Beamlines-BL19U1-Protein Complex Crystallography Beamline

May 28, 2025

Structure determination of protein complexes is now the important direction of structural biology development. The structure of protein complexes and assemblies is the basis for interpreting the function of them. Its development goal is to study the increasingly complex protein complex system and the systematic function of molecular machines, organelles, such as virus, ribosome, etc. Protein complex crystallography beamline is aimed mainly at the structural determination of large protein complexes and assemblies, crystals of which typically have large unit cell and week diffraction, especially those of large protein complexes and membrane proteins with huge molecular weight and large unit-cell parameters (unit cell parameters up to 3000Å).

The brilliant and parallel beam is required to facilitate the structural determination of crystals of large unit cell. The big cell parameters in real space induce fine small reciprocal spacing, and the many diffraction points are difficult to separate from each other. In order to improve the resolution between individual points, the divergence of the incident X-Ray beam should be reduced: the smaller the divergence, the higher the resolution. The highly collimated x-ray will improve the diffraction data in following ways: it will shrink the broadening of the diffraction spot, thereby improving the signal–to-noise ratio, and this will have the effect to increase resolution of the crystal structure that is being determinated, especially for macromolecular complex crystals.

This beamline is composed of the undulator source, the front end, the beamline, and the experimental station. The energy range is from 7~15 keV, the energy resolution is less than 2×10e-4 (@12keV), the Flux at sample is larger than 1.5×10e12 ph/s (12keV @300mA), the focused beam size is within 120×80 μm2 (H×V, @12keV), and the focused beam divergence is within 0.1×0.1 mrad2 (H×V, @12keV).

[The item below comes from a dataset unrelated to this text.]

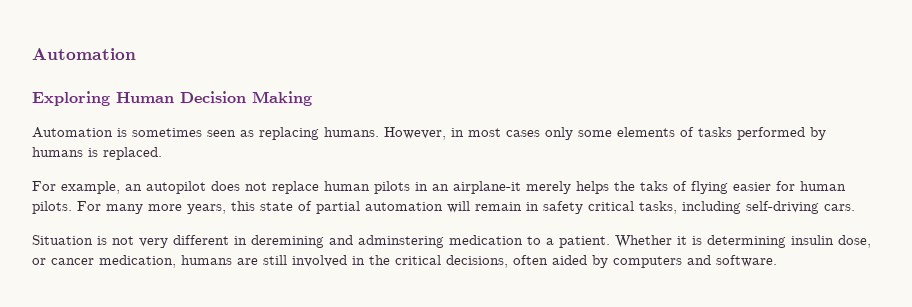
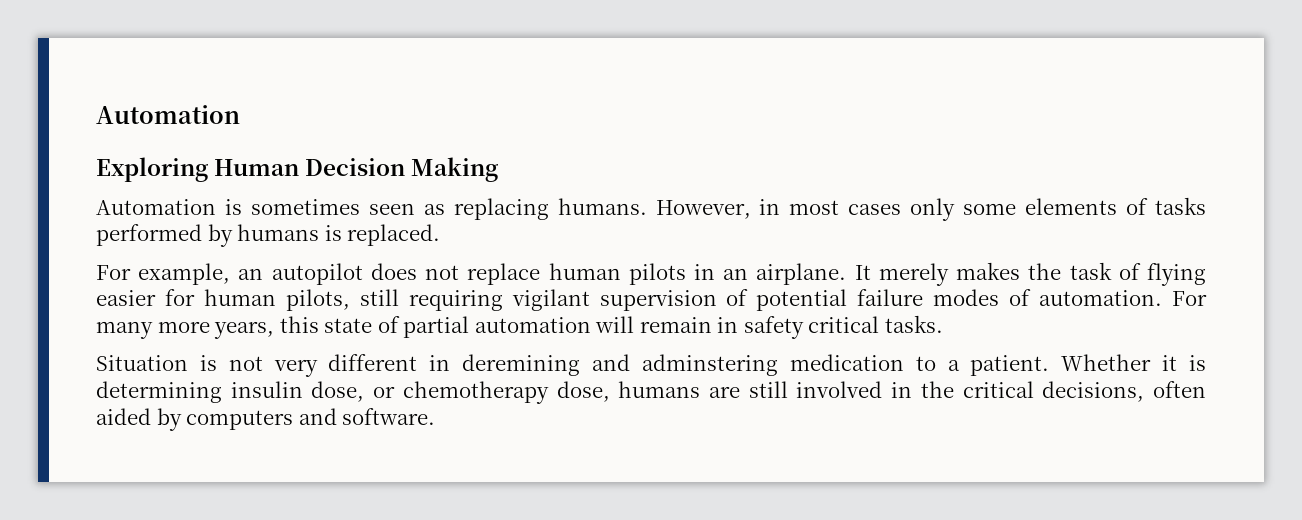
[453,181,668,194] airplane-it merely helps the taks -> [756,262,1112,286] airplane. It merely makes the task
[32,201,72,214] pilots. -> [285,289,1163,311] pilots, still requiring vigilant supervision of potential failure modes of automation.
[639,201,855,214] tasks, including self-driving cars. -> [884,315,943,333] tasks.
[51,255,176,268] cancer medication, -> [402,381,610,404] chemotherapy dose,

This beamline is an advanced data collection facility at NFPS/SSRF to the national user community and maintains high-profile user programs. It exploits major advances in macromolecular x-ray crystallography and addresses the most challenging structural biology problems to advance scientific knowledge. The up-to-date detector Pilatus-3-6M is equipped at this beamline. MD2 Microdiffractometer with high-speed and high-precision air bearing goniometer is used as the sample holder and sample centering system.  It also equips with an automated sample changer, which makes it possible to collect data remotely. Based on the dedicated equipment, shutterless data collection method is achieved, which make it possible to collect a set of data within 1 minutes.